YOUR TASK
Filter the entries below, keeping only lines with the word "heading".

-- GIVEN ENTRIES follows --

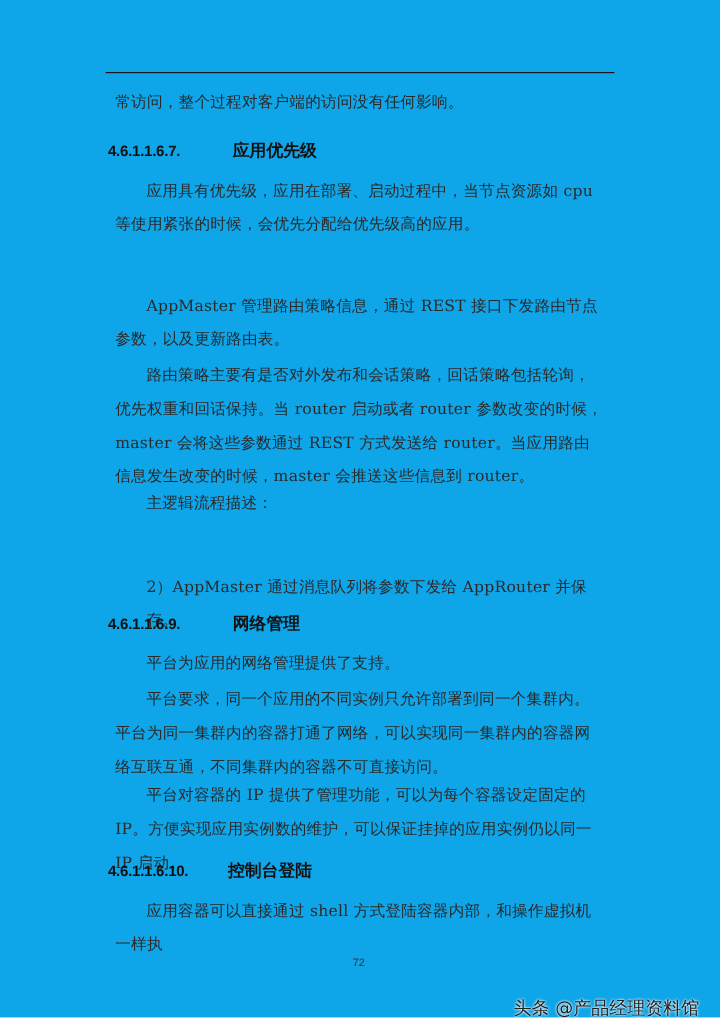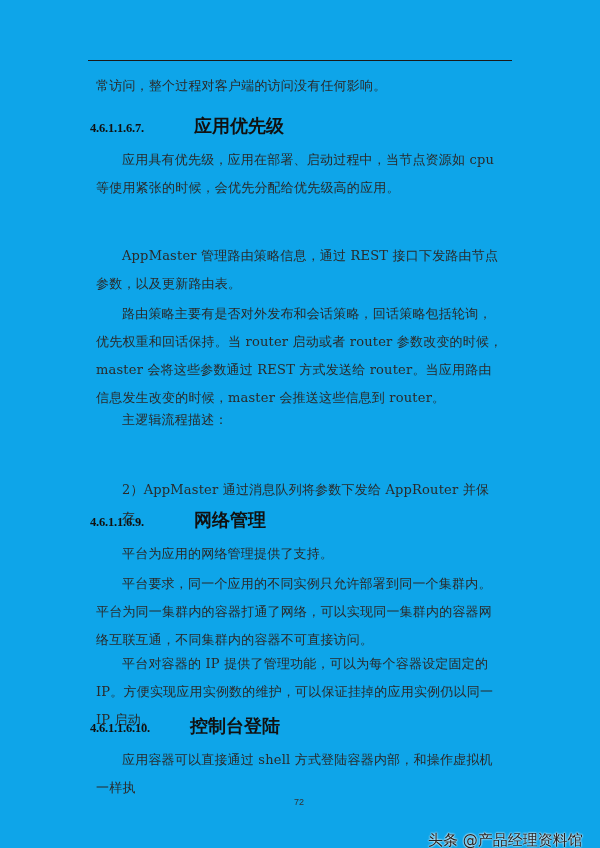--- a/index.html
+++ b/index.html
@@ -18,26 +18,26 @@
       font-size: 13px; line-height: 28px; letter-spacing: 0.2px;
       color: #2a2a2a;
     }
     .para.indent { text-indent: 26px; }
     .para.step { left: 122px; width: 382px; }
     .heading {
       position: absolute; left: 90px; font-size: 13px; line-height: 20px;
       color: #111111;
     }
     .heading .num {
-      font-family: Liberation Serif, serif;
+      font-family: Liberation Sans, sans-serif;
       font-weight: bold; font-size: 12.5px; letter-spacing: -0.2px;
       display: inline-block; width: 104px;
     }
     .heading .num.wide { width: 100px; }
-    .heading .title { font-family: "DejaVu Sans", "Liberation Sans", sans-serif; font-weight: bold; font-size: 18px; }
+    .heading .title { font-family: "DejaVu Sans", "Liberation Sans", sans-serif; font-weight: bold; font-size: 14px; }
     .page-number {
       position: absolute; left: 294px; top: 797px;
       font-family: "Liberation Sans", sans-serif; font-size: 9px; color: #333333;
     }
     .watermark {
       position: absolute; left: 428px; top: 831px;
       font-family: "DejaVu Sans", "Liberation Sans", sans-serif;
       font-size: 15px; color: #222222;
       text-shadow: 0 0 2px #ffffff, 0 0 2px #ffffff;
       letter-spacing: 0px;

-- GIVEN ENTRIES concluded --

ANSWER TO THIS PROBLEM
     .heading {
     .heading .num {
     .heading .num.wide { width: 100px; }
-    .heading .title { font-family: "DejaVu Sans", "Liberation Sans", sans-serif; font-weight: bold; font-size: 18px; }
+    .heading .title { font-family: "DejaVu Sans", "Liberation Sans", sans-serif; font-weight: bold; font-size: 14px; }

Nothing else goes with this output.